### SUPPLIED DATA ###
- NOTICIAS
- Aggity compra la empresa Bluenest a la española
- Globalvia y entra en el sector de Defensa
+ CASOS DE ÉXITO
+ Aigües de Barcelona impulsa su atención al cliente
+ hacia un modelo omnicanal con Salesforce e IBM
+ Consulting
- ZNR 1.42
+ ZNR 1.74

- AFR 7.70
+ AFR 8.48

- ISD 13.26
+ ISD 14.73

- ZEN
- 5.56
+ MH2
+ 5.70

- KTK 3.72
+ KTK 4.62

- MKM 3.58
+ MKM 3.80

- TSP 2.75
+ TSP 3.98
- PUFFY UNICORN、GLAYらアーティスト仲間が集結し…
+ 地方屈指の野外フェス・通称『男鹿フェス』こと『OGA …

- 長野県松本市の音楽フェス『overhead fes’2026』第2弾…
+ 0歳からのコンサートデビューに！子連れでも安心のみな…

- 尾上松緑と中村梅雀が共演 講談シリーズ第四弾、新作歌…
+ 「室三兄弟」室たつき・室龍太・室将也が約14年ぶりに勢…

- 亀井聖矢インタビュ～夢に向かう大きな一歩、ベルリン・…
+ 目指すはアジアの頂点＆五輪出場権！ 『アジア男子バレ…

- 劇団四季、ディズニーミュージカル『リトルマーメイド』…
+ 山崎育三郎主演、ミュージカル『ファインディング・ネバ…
###
### SUPPLIED DATA ###
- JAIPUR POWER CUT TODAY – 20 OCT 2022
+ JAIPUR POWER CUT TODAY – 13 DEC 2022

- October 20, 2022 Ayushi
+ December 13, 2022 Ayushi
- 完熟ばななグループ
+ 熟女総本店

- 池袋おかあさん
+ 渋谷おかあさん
###
### SUPPLIED DATA ###
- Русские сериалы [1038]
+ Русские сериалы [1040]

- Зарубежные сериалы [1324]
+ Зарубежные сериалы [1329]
###
== EXERCISE ==
Going line by line through the data, tally each one that includes the string "POWER", and answer with the tally only.

== ANSWER SECTION ==
2